Task goal: Below are entries; output exactly the lines from the one with "color: #4d7c0f ->" to the one with "html: none ->", both included, and nothing else.

Dataset:

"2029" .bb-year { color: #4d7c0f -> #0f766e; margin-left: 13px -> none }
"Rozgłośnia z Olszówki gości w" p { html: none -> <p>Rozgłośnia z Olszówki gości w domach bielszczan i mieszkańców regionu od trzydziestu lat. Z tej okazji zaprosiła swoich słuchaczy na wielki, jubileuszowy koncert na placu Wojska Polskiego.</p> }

--

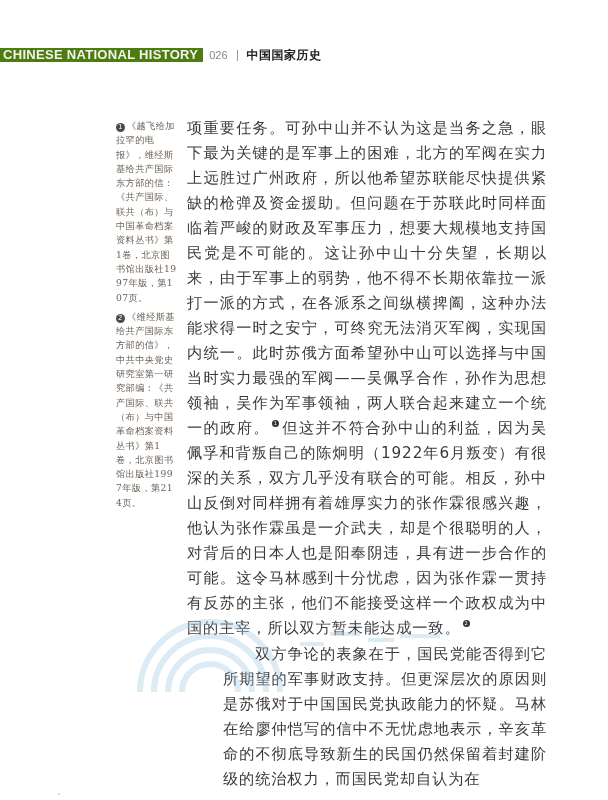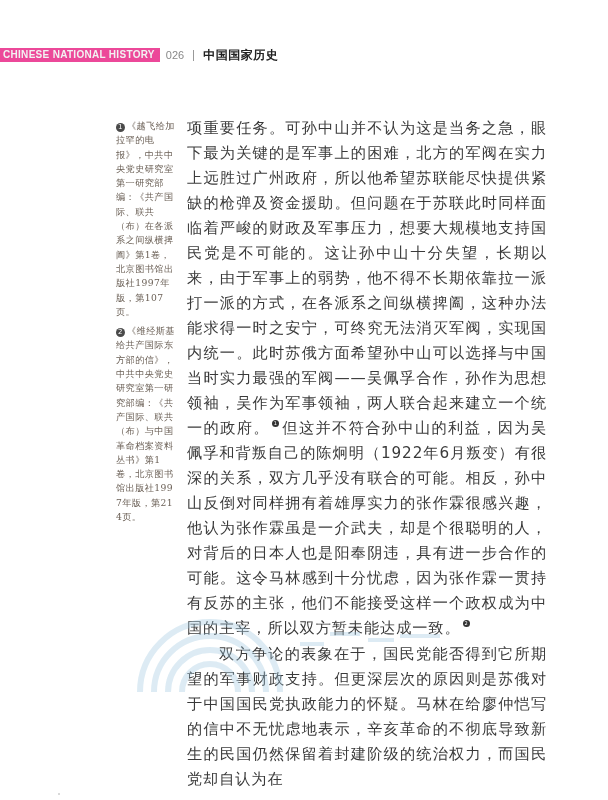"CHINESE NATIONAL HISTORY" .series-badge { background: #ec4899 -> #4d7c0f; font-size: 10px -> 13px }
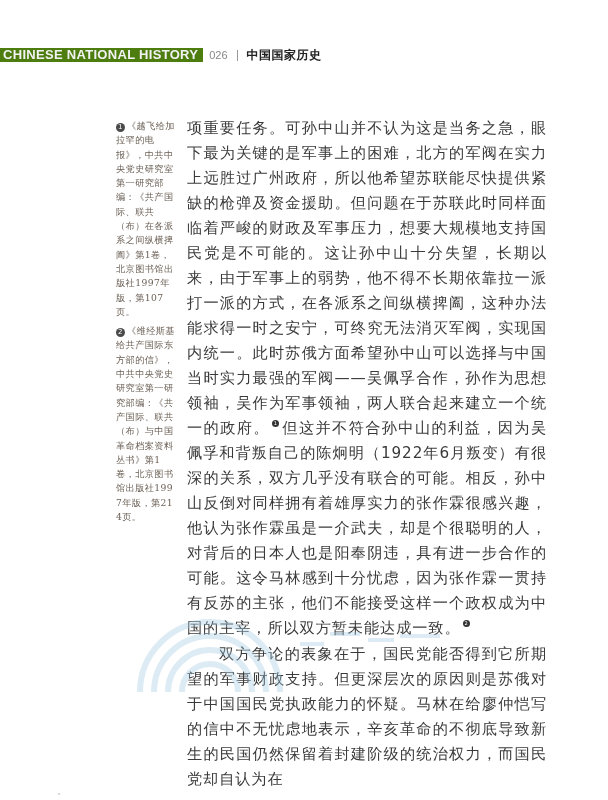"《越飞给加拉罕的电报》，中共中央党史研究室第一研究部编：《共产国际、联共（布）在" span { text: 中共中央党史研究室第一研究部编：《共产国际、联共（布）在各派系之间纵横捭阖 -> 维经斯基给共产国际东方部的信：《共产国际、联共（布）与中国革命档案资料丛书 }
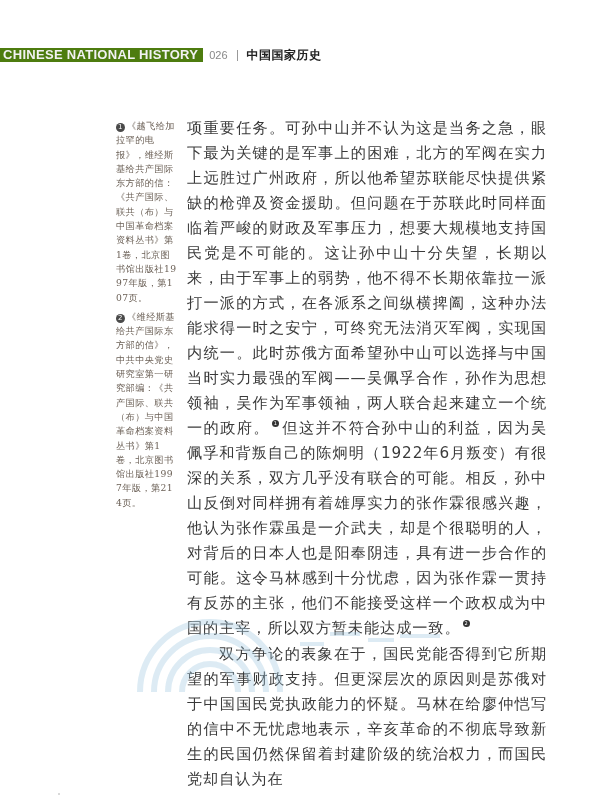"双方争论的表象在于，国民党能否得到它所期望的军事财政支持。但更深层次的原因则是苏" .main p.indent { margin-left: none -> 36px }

Solution:
"2029" .bb-year { color: #4d7c0f -> #0f766e; margin-left: 13px -> none }
"Rozgłośnia z Olszówki gości w" p { html: none -> <p>Rozgłośnia z Olszówki gości w domach bielszczan i mieszkańców regionu od trzydziestu lat. Z tej okazji zaprosiła swoich słuchaczy na wielki, jubileuszowy koncert na placu Wojska Polskiego.</p> }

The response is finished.